# Whole deboned stuffed chicken Cordon Bleu



## SmokinAl

I started out with a nice big roasting chicken.








Once it was all rinsed off, I gave it a little chicken yoga to stretch all the tendons so it would be easier to debone.







All nice & relaxed & ready to debone.







Next you just take a sharp boning knife & slice down the backbone.







Then you just slowly start to cut down the rib cage, pulling the meat away from the bone.







You continue to cut the meat away & when you get to the place where the thigh & wings join the breast you just cut the tendons & they will break free.







You just continue all the way around, being careful not to cut into the skin.







You just keep at it until the rib cage is free of the meat.







Once the rib cage is out you move on to the thigh bone & shoulder bone. I wanted to leave the drumsticks & middle wing bones in so it would still look like a chicken when it was all done. To get the thigh & shoulder out you just start trimming the meat away from the bone and when you get about half way down the bone you can just grab the thigh & twist it off the drumstick. Same with the wing.







Next it goes into a brine for 48 hours. I used 4 cu water, 1/4 cu salt, 1/2 cu raw sugar, 2 tsp cure#1, 1/8 cu Montreal chicken seasoning.







Into a zip lock bag for 48 hours.







I smoked a ham for Christmas and took off some choice slices for the Cordon Bleu.



















48 hours later, the chicken is out of the brine, rinsed off & ready to stuff.













First layer is one stick of butter sliced up.







Next a layer of Swiss cheese.







Next a layer of the smoked ham.







Then another layer of cheese.







And you guessed it another layer of ham.







Then one final layer of cheese.







Next we pulled it together & sewed it up with butchers twine. It really helps to have two people for this part.







I know it's overkill, but I injected the drumsticks & breasts with a chicken broth/melted butter mix.







I coated the chicken with the remaining juice & dusted it with Montreal chicken seasoning.







I put it on the WSM set at 225, with the breast side down for the first 2 hours, hoping the juices would flow toward the breast. Normally I would smoke chicken at 300-325, but this being such a mass of meat I was afraid the breast would dry out before the inside got done.







I had 1 probe in the breast & 1 probe in the center. I was looking for 165 in both. At 5 hours in they both were reading 125 ( Remember I used cure#1 in the brine, so no 4 hour rule ). So I cranked the WSM up to 300 to get the skin crispy & finish the cooking. 2 hours later it was done. 7 hours total time cooking.







One thing nice about a deboned chicken is they sure are easy to carve, just like slicing bread. You can see how juicy it was. The juice is just running out of it!

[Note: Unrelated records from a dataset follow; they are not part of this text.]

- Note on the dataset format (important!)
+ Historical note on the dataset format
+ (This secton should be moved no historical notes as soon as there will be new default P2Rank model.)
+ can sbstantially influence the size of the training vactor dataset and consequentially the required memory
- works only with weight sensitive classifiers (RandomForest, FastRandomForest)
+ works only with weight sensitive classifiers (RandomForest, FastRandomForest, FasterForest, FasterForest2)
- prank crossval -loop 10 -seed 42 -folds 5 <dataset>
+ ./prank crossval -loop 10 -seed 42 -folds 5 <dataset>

Look at the melted cheese.







And of course the Throwdown photo.







Thanks for looking & this is a great dish to have for company. We had 2 couples over for this & they helped set up the photo for the Throwdown. As soon as this photo was taken the chicken was gone in a flash. As for the carcass, we boiled it down & combined it with the drippings for some wonderful chicken stock.


----------



## chef jimmyj

You the MAN AL! Thanks for laying out the great De-boning Tutorial...I was too excited and messy to take step by step photos with my Bird...I am doing this Cordon Bleu, when I get some good ham...I want to do a Hot Chicken and your are very right, the slicing is a blast when you take the time to Bone out!...Congratulations on a job well done!..You got to use that Pretty Knife in a future post and give a review...JJ


----------



## dewetha

that is awesome!  we need a SMF cooking channel here for you guys!


----------



## sprky

Al u da man. you need your own cooking show or restaurant.  I tryed to debone a chick once. it was a hack job to say the least. Ended up just throwing it in a pot for chick noodles, yes it was that hacked up.


----------



## scarbelly

Great tutorial Al - congrats on the win as well


----------



## tim202

Al...That looks GREAT !!!!!   And you made it LOOK SO EASY. You are a master!!!!

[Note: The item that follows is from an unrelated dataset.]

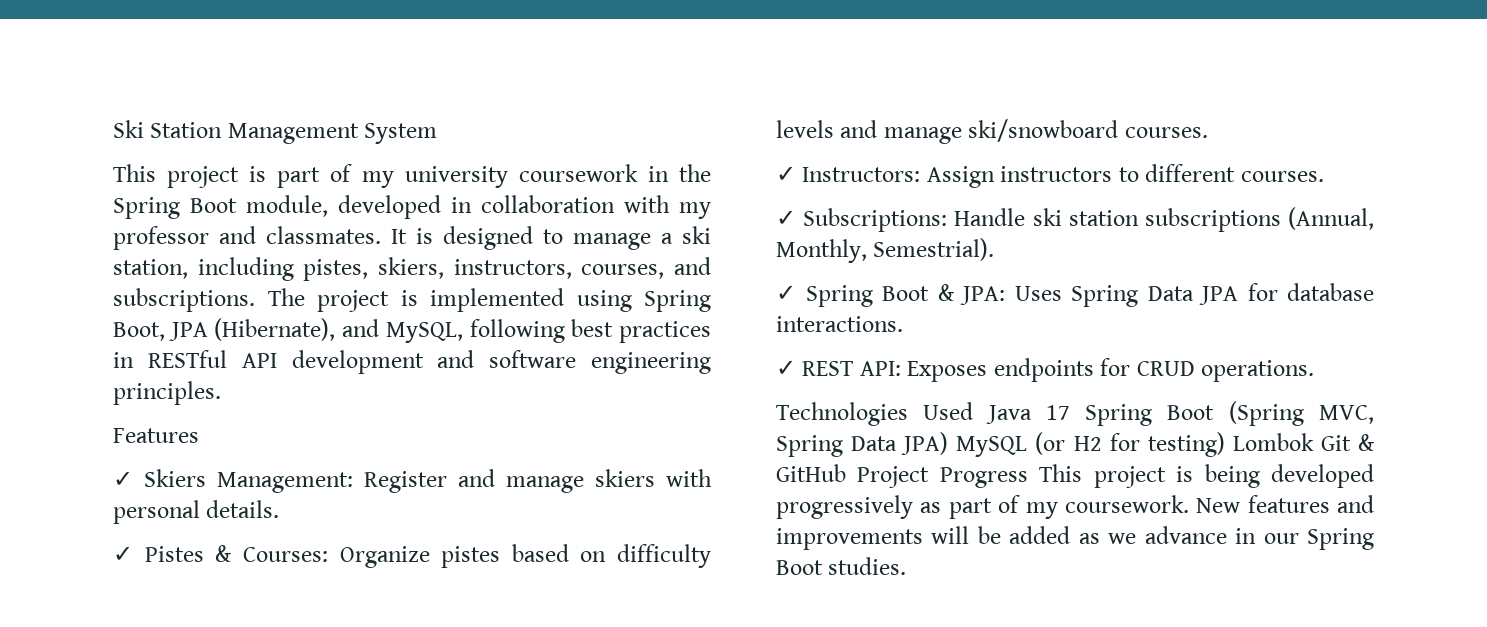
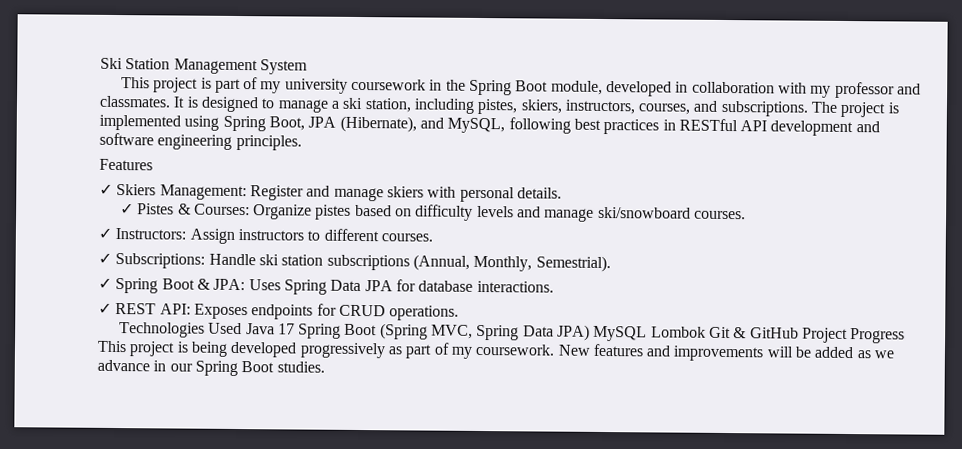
- Technologies Used Java 17 Spring Boot (Spring MVC, Spring Data JPA) MySQL (or H2 for testing) Lombok Git & GitHub Project Progress This project is being developed progressively as part of my coursework.
+ Technologies Used Java 17 Spring Boot (Spring MVC, Spring Data JPA) MySQL Lombok Git & GitHub Project Progress This project is being developed progressively as part of my coursework.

I will be giving this a try.

Tim


----------



## slief

Wow Al, that looks amazing! Congrats on the Throwdown win! I will definitely be trying this one! Might have to go grab a bird today! Thanks for sharing this one!


----------



## smokinhusker

Thank you for the wonderful tutorial-I'll definitely have to give this one a try in the near future. Don't know if hubby will eat it (although it has ham and swiss and butter, so there's a high probability he will). Congrats on the Throwdown!


----------



## slief

Al,

Is there anything that can be used as a substitute for Cure #1? I have pink curing salt which looks to be the same thing. I would like to make this but wont have my Cure #1 for another week.


----------



## big twig

Jeez AL you are a deboning master now. I bet it takes you less then 2 mins to debone a chicken...less? Great post as always and again congrats on the win!


----------



## SmokinAl

slief said:


> Al,
> 
> Is there anything that can be used as a substitute for Cure #1? I have pink curing salt which looks to be the same thing. I would like to make this but wont have my Cure #1 for another week.

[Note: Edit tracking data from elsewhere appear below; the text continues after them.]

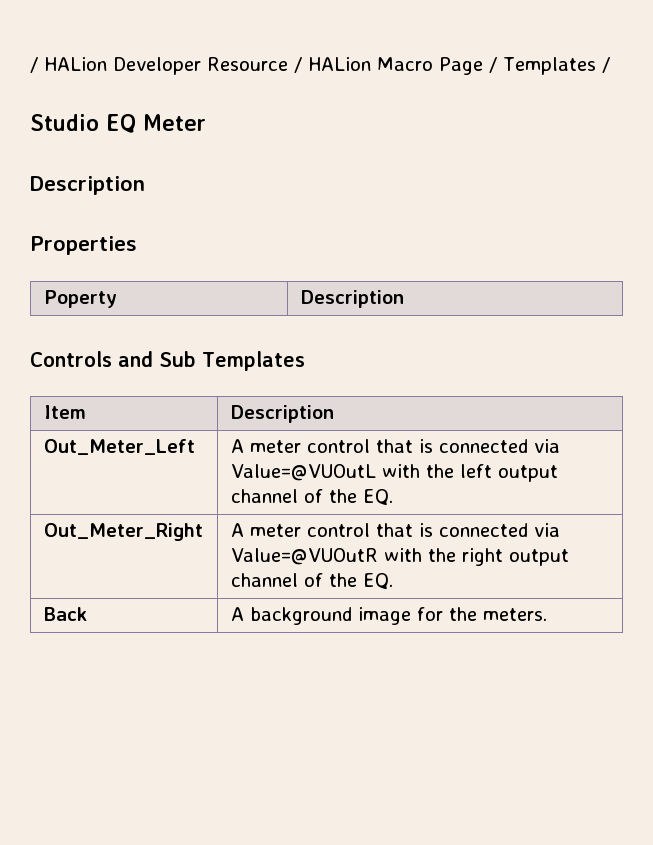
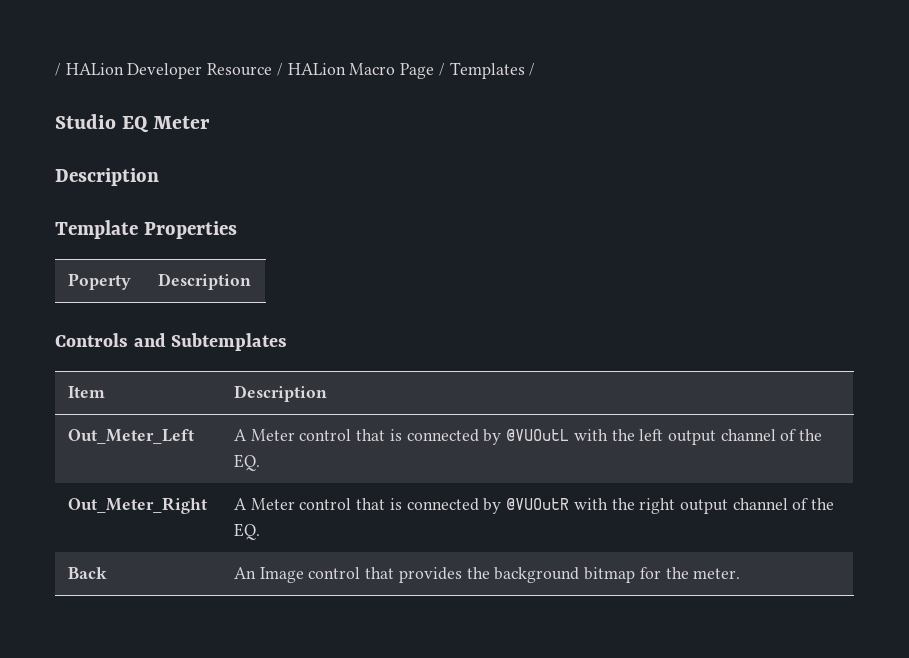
- Properties
+ Template Properties
- Controls and Sub Templates
+ Controls and Subtemplates
- Out_Meter_Left | A meter control that is connected via Value=@VUOutL with the left output channel of the EQ.
+ Out_Meter_Left | A Meter control that is connected by @VUOutL with the left output channel of the EQ.
- Out_Meter_Right | A meter control that is connected via Value=@VUOutR with the right output channel of the EQ.
+ Out_Meter_Right | A Meter control that is connected by @VUOutR with the right output channel of the EQ.
- Back | A background image for the meters.
+ Back | An Image control that provides the background bitmap for the meter.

There are several names for cure #1. If you have pink salt just go by the directions on the package. If you want to do this without using any cure then just smoke it at a higher temp so it gets to 135 internal meat temp in 4 hours or less. If you run your smoker at 275-300 you should make it easily & can eliminate the cure.


----------



## slief

Quote:


SmokinAl said:


> There are several names for cure #1. If you have pink salt just go by the directions on the package. If you want to do this without using any cure then just smoke it at a higher temp so it gets to 135 internal meat temp in 4 hours or less. If you run your smoker at 275-300 you should make it easily & can eliminate the cure.


Thanks Al.. I already ran to the grocery store and picked up a half ham. The only chickens they had were fryers and on the small side so they are ordering me a roasting chicken. I plan on Smoking the ham for Wednesdays dinner and making the chicken Saturday.. Hopefully I will have my Cure by Thursday in time for the brine. If not, I will use the pink cure salt which I think is the same as Cure #1 but I will do some more research just to be on the safe side.


----------



## SmokinAl

slief said:


> Quote:
> 
> Thanks Al.. I already ran to the grocery store and picked up a half ham. The only chickens they had were fryers and on the small side so they are ordering me a roasting chicken. I plan on Smoking the ham for Wednesdays dinner and making the chicken Saturday.. Hopefully I will have my Cure by Thursday in time for the brine. If not, I will use the pink cure salt which I think is the same as Cure #1 but I will do some more research just to be on the safe side.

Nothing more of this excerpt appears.